19/10/2023
HISTORIAS DE MUSEO
MÁS CUENTO QUE CALLEJA
En nuestra exposala —cómo no— damos cabida a una serie completa de los cuentos de Calleja, presidida por una cajita de lata primorosa para albergarlos y mantenerlos a salvo, como si fuera un tesoro hallado en una mansión abandonada con efluvios del XIX. En fin, no deja de ser una ilusión, pero os cuento para justificarme:
Don Saturnino Calleja fue un burgalés natural de Quintanadueñas. Escritor, pedagogo, investigador, editor… Y dueño de la editorial Calleja.
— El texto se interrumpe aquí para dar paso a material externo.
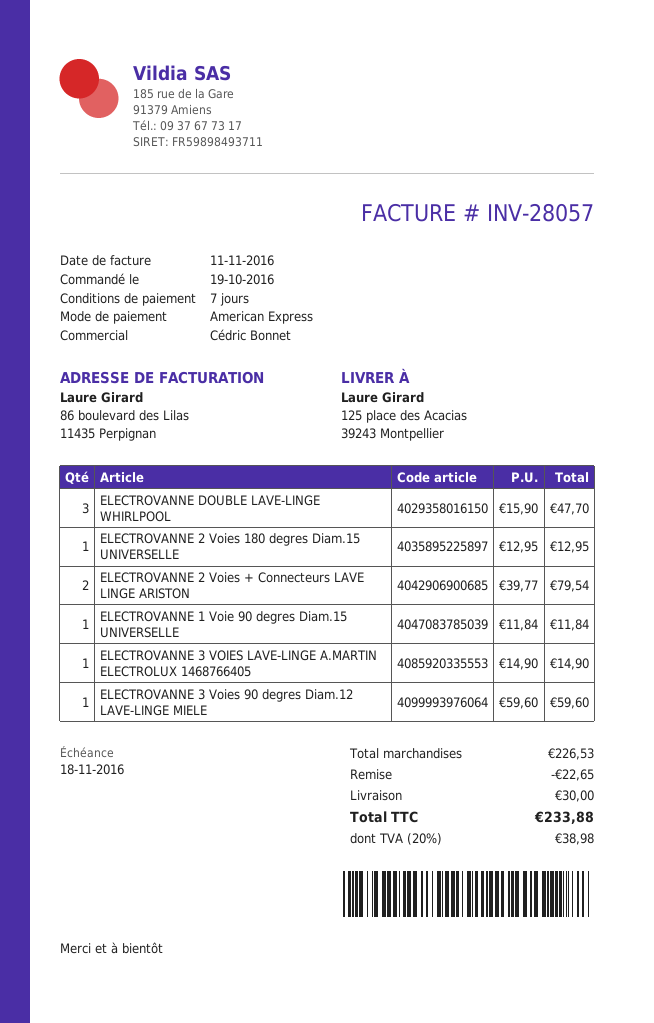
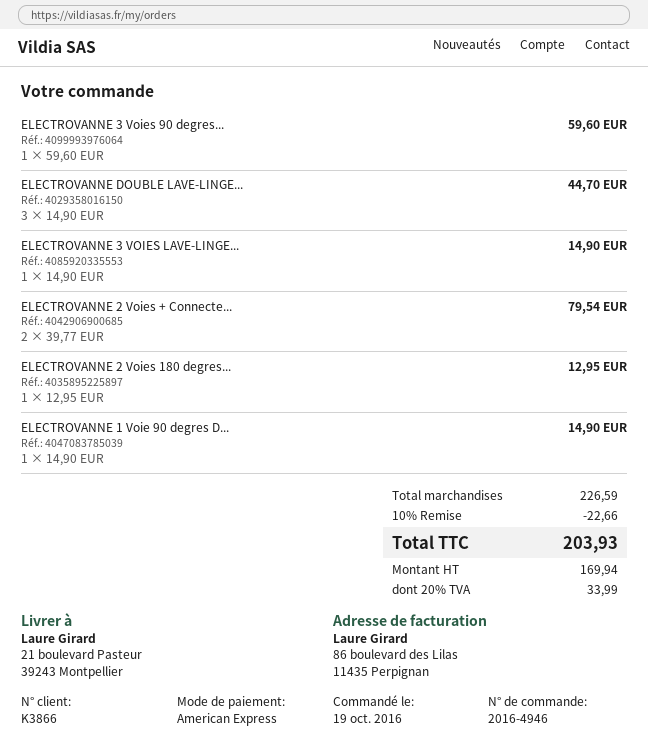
ship to: 125 place des Acacias, 39243 Montpellier -> 21 boulevard Pasteur, 39243 Montpellier
ELECTROVANNE DOUBLE LAVE-LINGE WHIRLPOOL: 3 x 15.90 = 47.70 -> 3 x 14.90 = 44.70
ELECTROVANNE 1 Voie 90 degres Diam.15 UNIVERSELLE: 1 x 11.84 = 11.84 -> 1 x 14.90 = 14.90
subtotal: 226.53 -> 226.59
discount: 22.65 -> 22.66
shipping: 30.00 -> none
tax: 20% = 38.98 -> 20% = 33.99
total: 233.88 -> 203.93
Dedicó su vida a procurar la alfabetización de España, a la vista de que en dicho siglo solo un 25% de la población presumía de dominar las disciplinas de leer y escribir. Con sus publicaciones cambió el rumbo de la didáctica tradicional, podrido ya por la propia acción descomponedora de la materia, haciendo más atractivos los textos a base de ilustraciones y portadas magníficas, tanto para niños como para docentes. Así Calleja se convertía en el líder de los maestros españoles y dignificaba la profesión al fundar la revista La Ilustración de España, con todo su ideario vertido en el Magisterio, corriendo el año de 1884, amén de la creación de otras organizaciones.
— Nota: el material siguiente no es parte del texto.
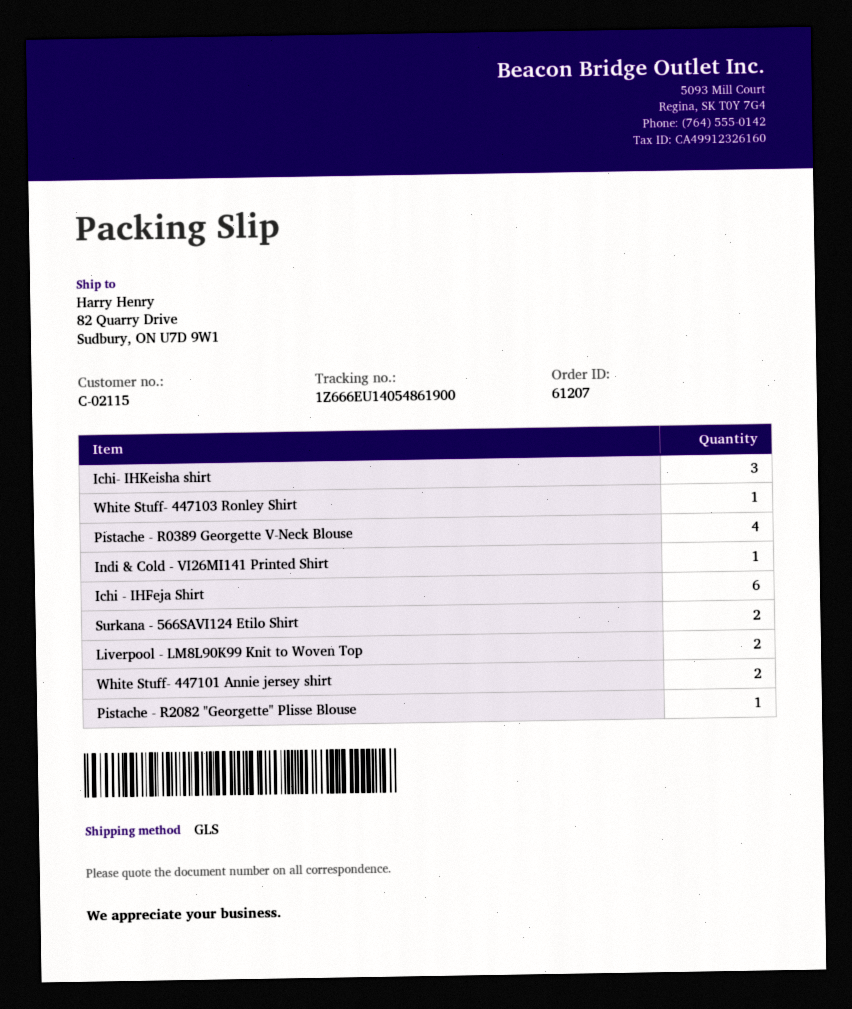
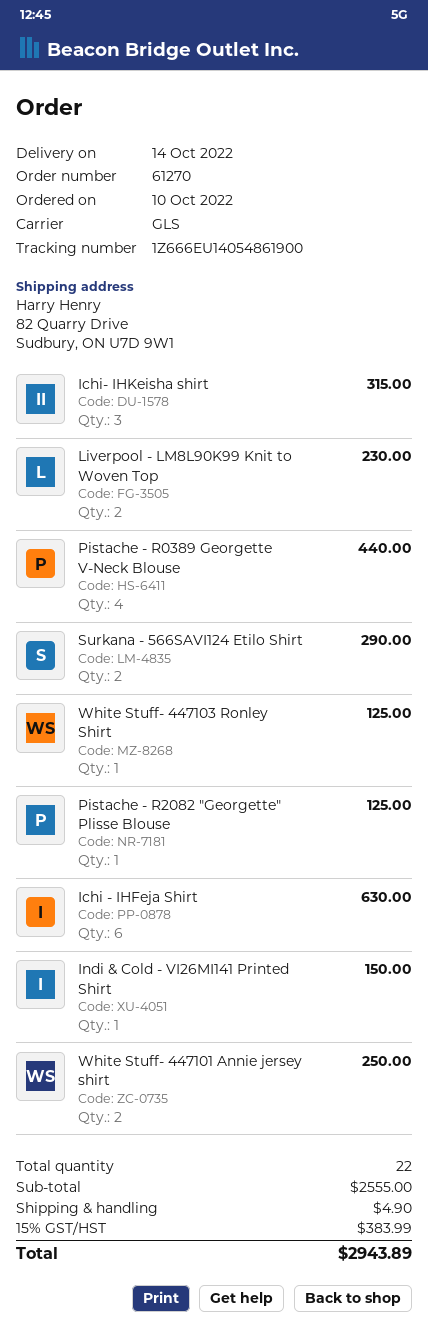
order number: 61207 -> 61270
Además de enciclopedias, atlas, medicina, ciencia… Don Saturnino publicó unos cuentecitos tamaño cromo, muy atractivos a los ojos del niño, y los hizo llegar con muy reducidos márgenes de ganancia, a las escuelas más oscuras y perdidas de los barrancos españoles. Y allí los niños conocieron a los Grimm y a Andersen. A veces —me cuentan— tuvo Don Saturnino que poner dinero encima. Para abaratar el coste, después de pagar a escritores como fuera un joven Juan Ramón Jiménez, entre otros, él mismo, de su mano, escribió lotes de cuentos. Tantos que se quedó el dicho “tener más cuento que Calleja” en la despensa de nuestro idioma y dejó de herencia aquellos finales que a pie de cuna contaban las madres a sus hijos, diciendo “… y fueron felices y comieron perdices”.
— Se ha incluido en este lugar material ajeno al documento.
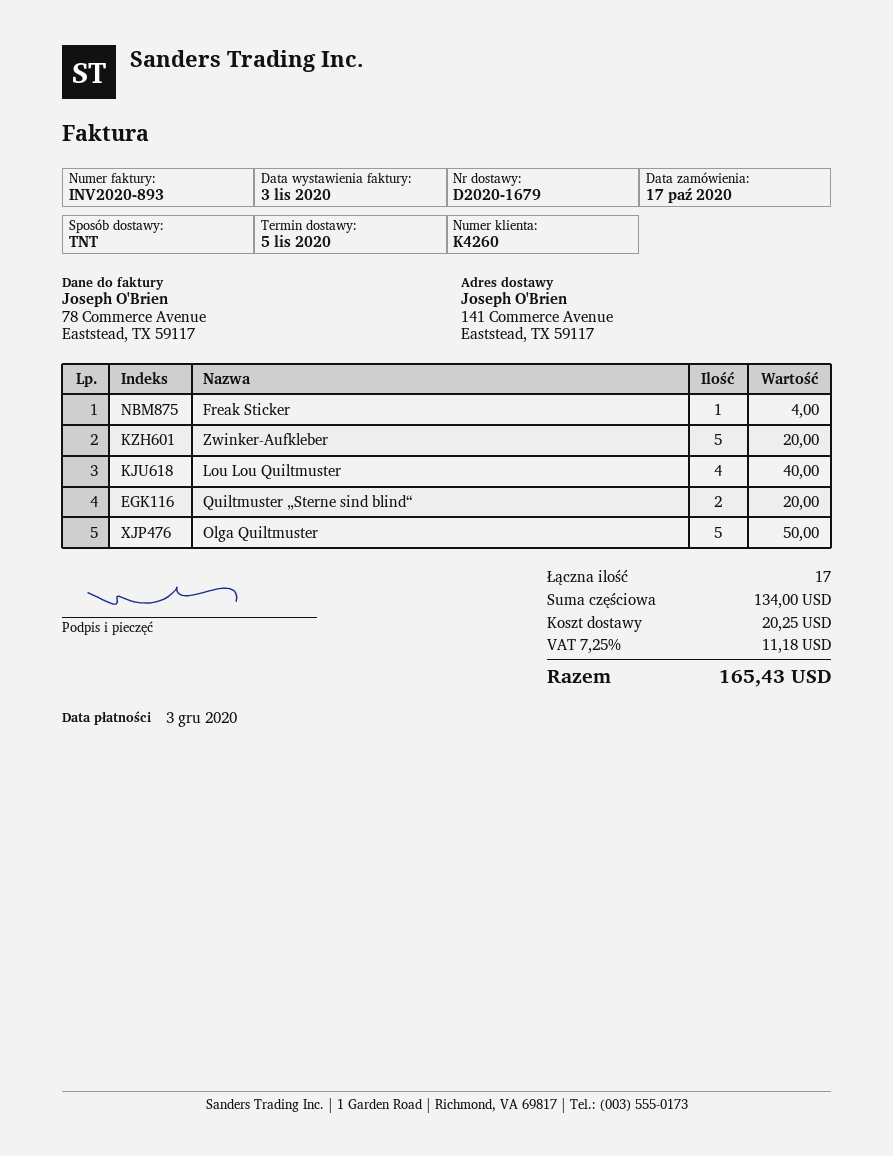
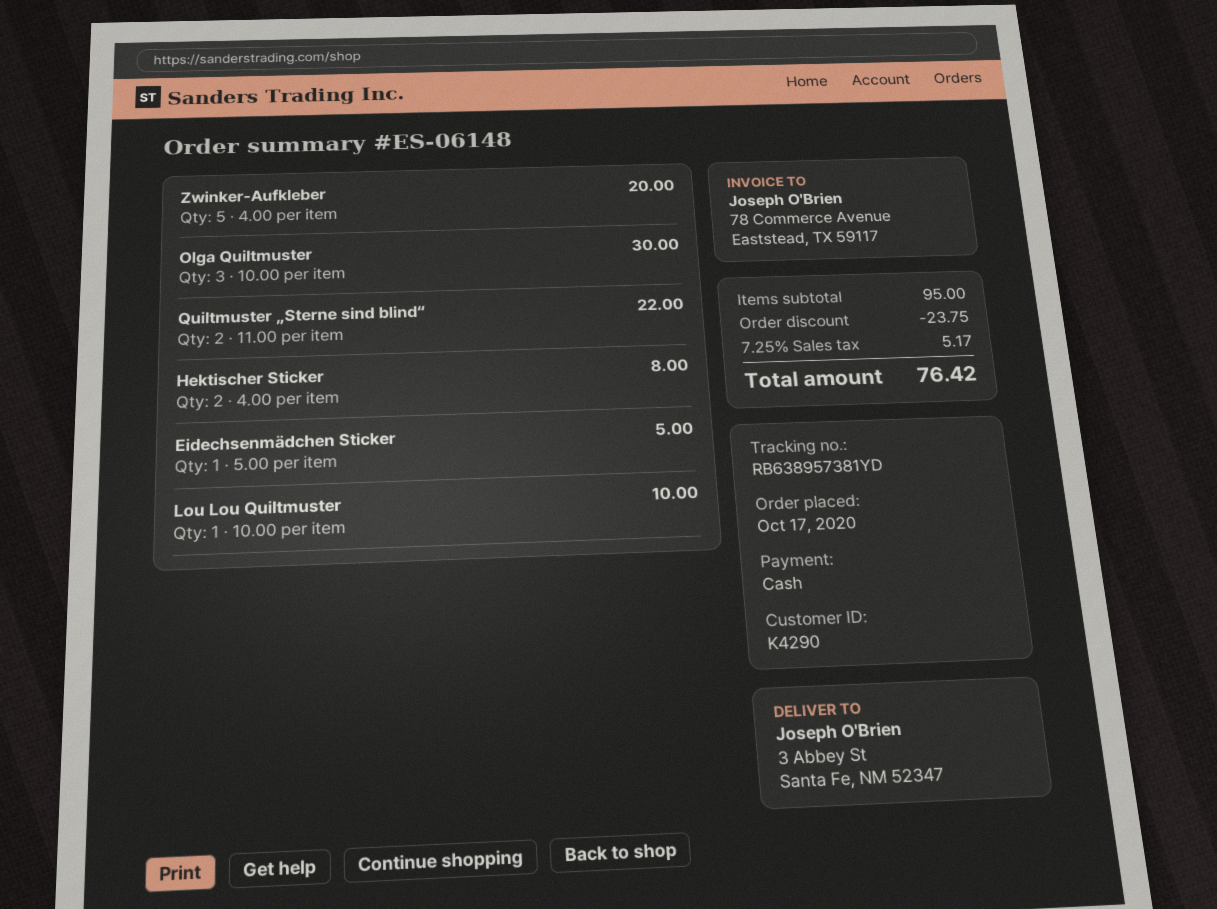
customer number: K4260 -> K4290
ship to: 141 Commerce Avenue, Eaststead, TX 59117 -> 3 Abbey St, Santa Fe, NM 52347
Freak Sticker: 1 for 4.00 -> none
Lou Lou Quiltmuster: 4 for 40.00 -> 1 for 10.00
Quiltmuster „Sterne sind blind“: 2 for 20.00 -> 2 for 22.00
Olga Quiltmuster: 5 for 50.00 -> 3 for 30.00
Hektischer Sticker: none -> 2 for 8.00
Eidechsenmädchen Sticker: none -> 1 for 5.00
subtotal: 134.00 -> 95.00
discount: none -> 23.75
shipping: 20.25 -> none
tax: 7.25% = 11.18 -> 7.25% = 5.17
total: 165.43 -> 76.42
Don Saturnino pasó a ser un sepulcro injustamente olvidado, como tantos quijotes que fueron en esta España. Aparte Quintanadueñas, ¿habrá algún colegio que lleve su nombre? No sé por qué existe tanto maestro obseso por el homenaje de quien no hizo nada por la escuela y echar el polvo encima de los que se desvivieron por ella. Y es que hasta el santo de Calasanz no pinta ya nada. A mí, como maestro, me indigna. No me queda otra que empinar una cerveza y brindar por Calleja. Aquí hay materia para un libro, pero no soy de extenderme.